The soundtrack and background is composed by Hesham Abdul Wahab in his Tamil debut. Think Music acquired the audio rights. After the pre-release event, the audio album containing 6 songs was released. The video song of the first single "Kallaliye Kallaliye" was released on 11 May 2025. The lyrical video of the second single "Vizhuthe Thalavizhuthe" released on 14 May 2025. The song "Kannale Pesuma" is based on "Pottu Thotta Pournami" from Hridayam.

Track listing
| No. | Title | Lyrics | Singer(s) | Length |
|---|---|---|---|---|
| 1. | "Kallaliye Kallaliye" | Vivek, Eknath | Hesham Abdul Wahab, Sharanya Srinivas | 5:08 |
| 2. | "Azhage Agarame" | Vivek | Ravi G | 3:43 |
| 3. | "Dheivamagane Dheivamagane" | Vivek | K. S. Harisankar | 3:22 |
| 4. | "Kannale Pesuma" | Vivek | Shweta Mohan | 2:59 |
| 5. | "Vizhuthe Thalavizhuthe" | Manikandan | Sean Roldan, Sanjana Kalmanje | 3:05 |
| 6. | "Vaanam Kizhiyuthu" | Vivek | Job Kurian | 2:48 |

== Release ==

=== Theatrical ===
Maaman was released theatrically on 16 May 2025 in theatres.

=== Distribution ===
The Tamil Nadu distribution rights were acquired by Rasi Chidambaram's Sri Kumaran Films. AV Media Consultancy acquired the distribution rights of the film for Karnataka.

=== Home media ===
The post-theatrical streaming rights of the film were bought by ZEE5 and the satellite rights of the film were bought by Zee Tamil and Zee Thirai.

== Reception ==
Maaman received mixed reviews from critics. Abhinav Subramanian of The Times of India rated with 2.5/5 stars and wrote "The strain of integrating into a close-knit family, the subtle power dynamics, even a child's need for boundaries. But it rarely commits to exploring them with any real depth. Instead, it often defaults to another scene of the nephew being, well, a lot." Avinash Ramachandran of Cinema Express gave 2.5/5 stars and wrote "Maaman worked as long as it was just about the primary conflict. However, in an attempt to make an overarching commentary on marriages and masculinity, the film misses out on delivering a more complete film." Kirubhakar Purushothaman of News 18 gave 2.5/5 stars and wrote "Maaman will strike many such chords throughout. If it doesn’t—and you squirm at the melodrama—the film will feel like a bundle of clichés. [...] The film is quietly skewed in Inba’s favour, even while pretending otherwise. Crucially, it never addresses how the family will resolve the Inba–Nilan dynamic. It’s implied that Reka will simply accept it." Janani K of India Today rated the film 2/5 stars and wrote "While the film sets up nice conflicts, it often gets subverted due to skewed ideas about family." Anusha Sundar of OTTPlay rated the film 2/5 stars and wrote "Soori's family drama suffers from misdirected emotions and overstretched familial bonds". Latha Srinivasan of Hindustan Times rated with 2/5 stars and wrote "this Soori Tamil drama is underwhelming and overly reliant on family sentiment."

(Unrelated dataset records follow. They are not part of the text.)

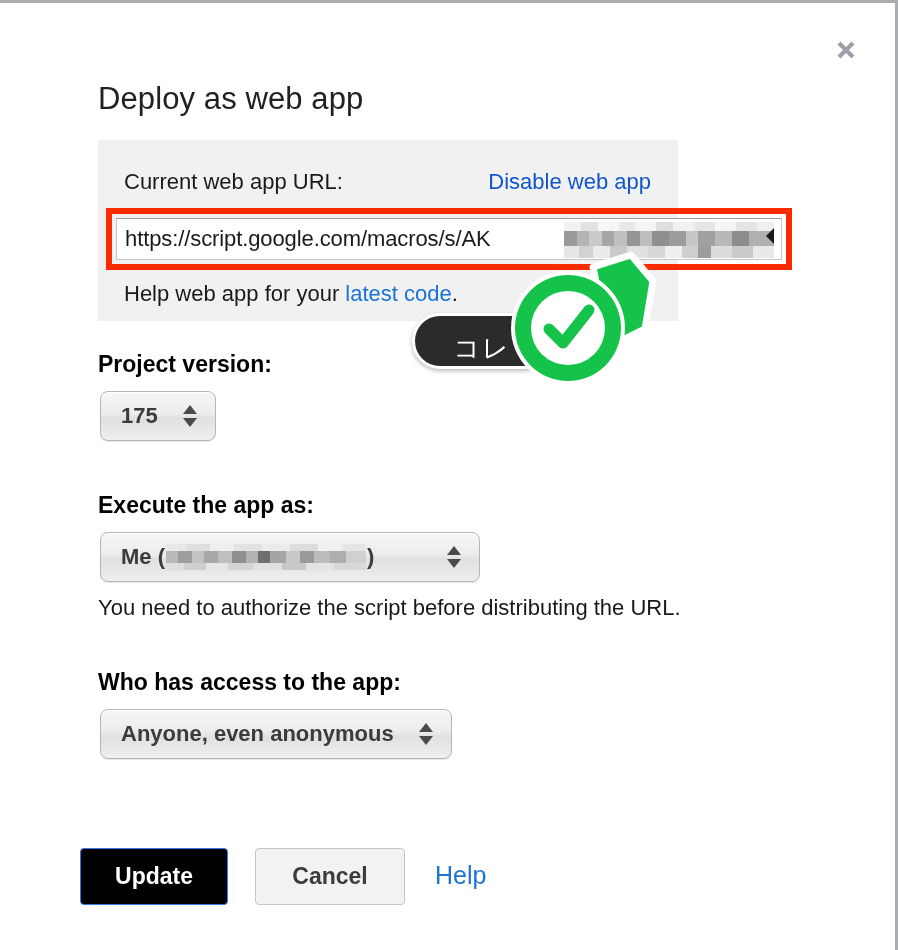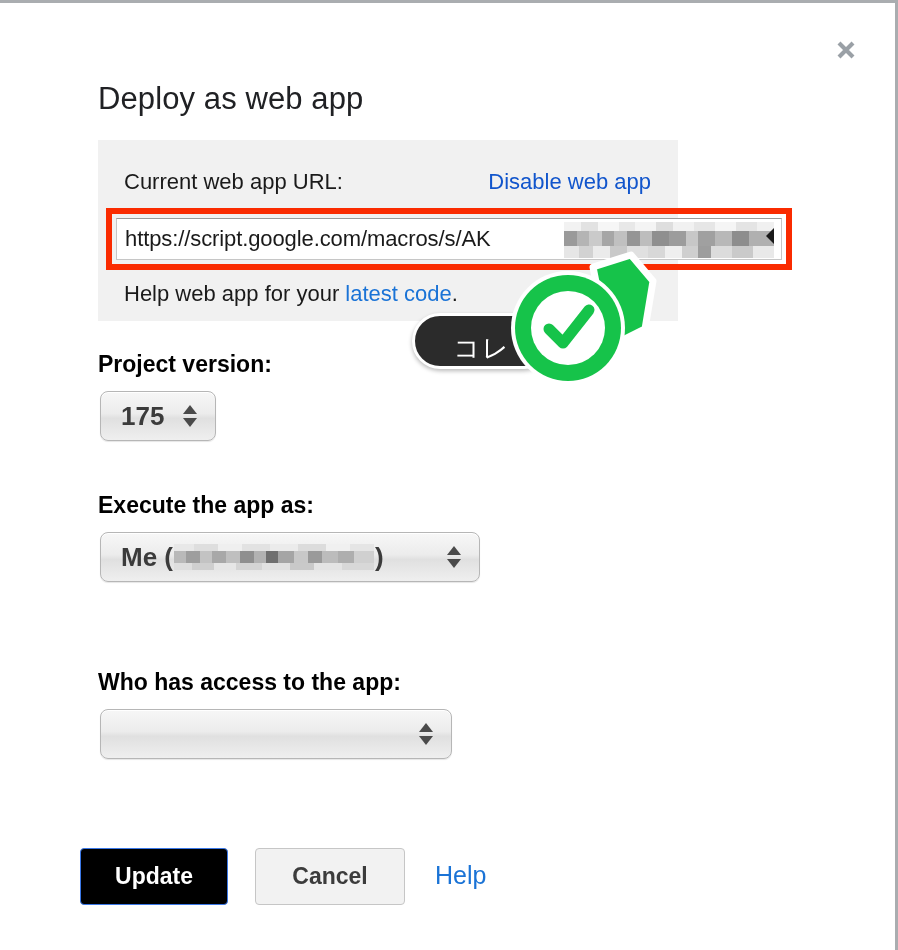"175" .sel-label { font-size: 26px -> 22px }
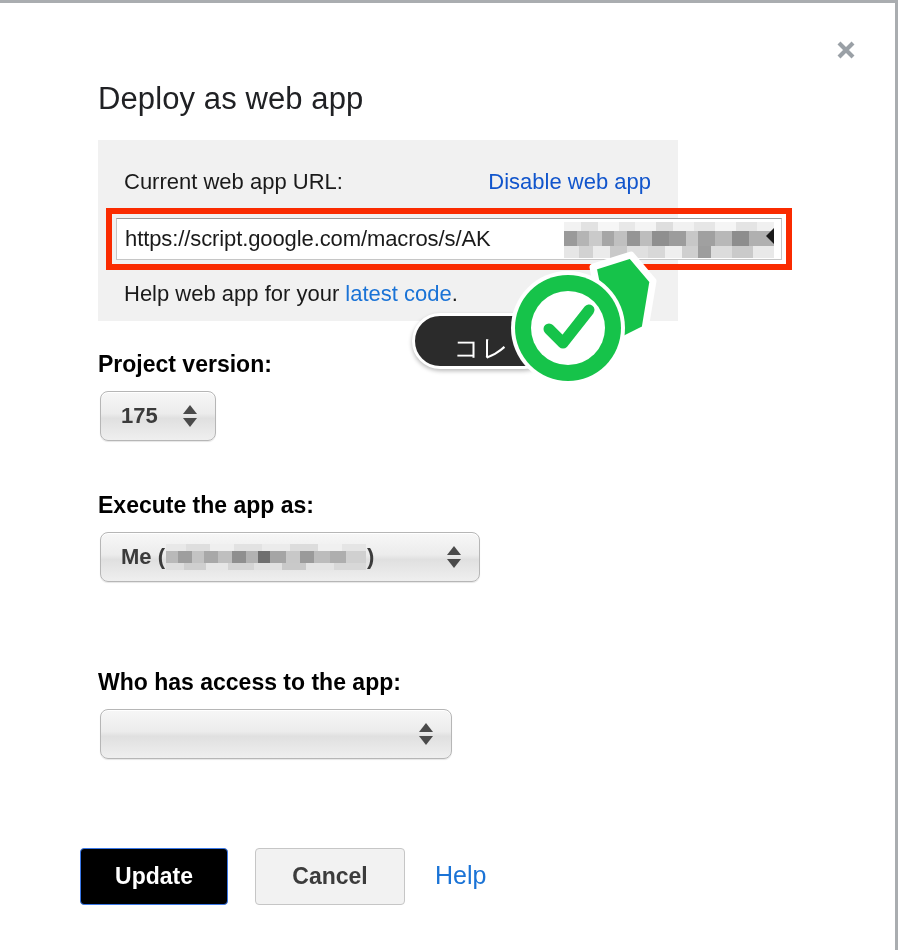"You need to authorize the" div.sec-note { html: none -> <div>You need to authorize the script before distributing the URL.</div> }
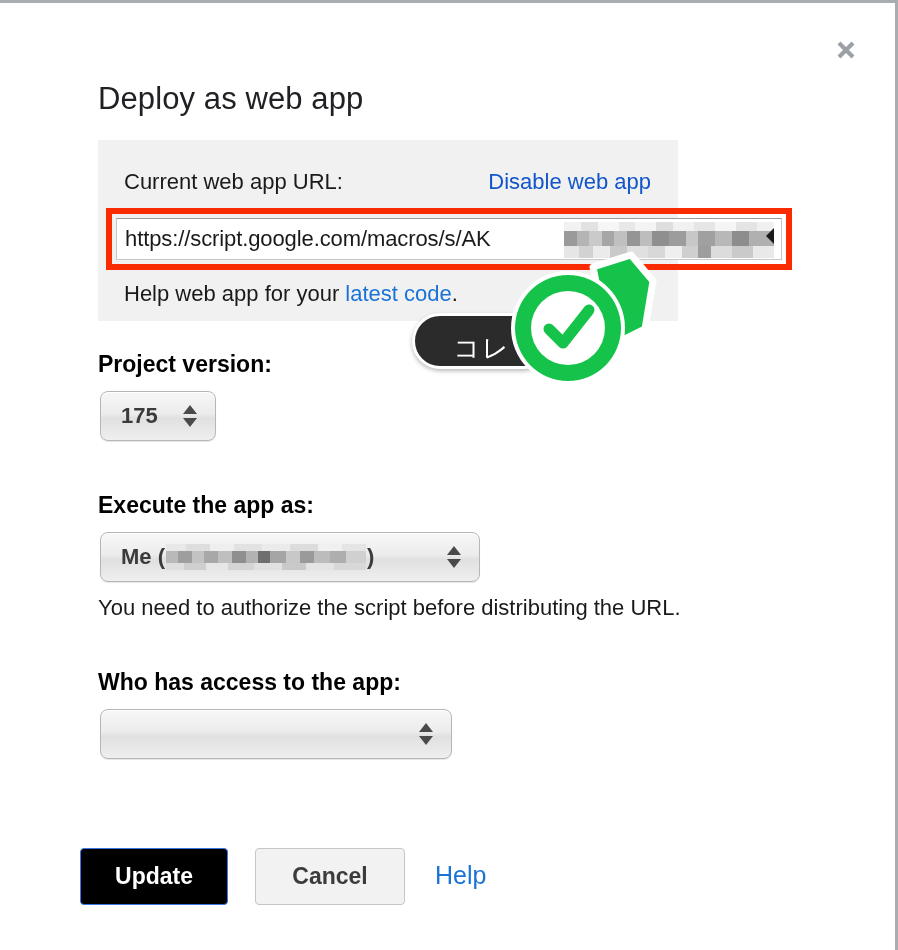"Anyone, even anonymous" span.sel-label { html: none -> <span>Anyone, even anonymous</span> }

Anandu Suresh of The Indian Express rated the film 1.5/5 stars and wrote "Maaman, in fact, shows that the makers missed a golden opportunity to create a full-fledged romantic film with the two." Bhuvanesh Chandar of The Hindu wrote "Director Prasanth Pandiyaraj’s film fails to build on its intriguing central conflict, and the many regressive undertones only take away from its good intentions.[...] Maaman, at the end of the day, makes a case for this sub-genre of family dramas centring around a joint family set in southern Tamil Nadu. After all, a family is a microcosm of a society."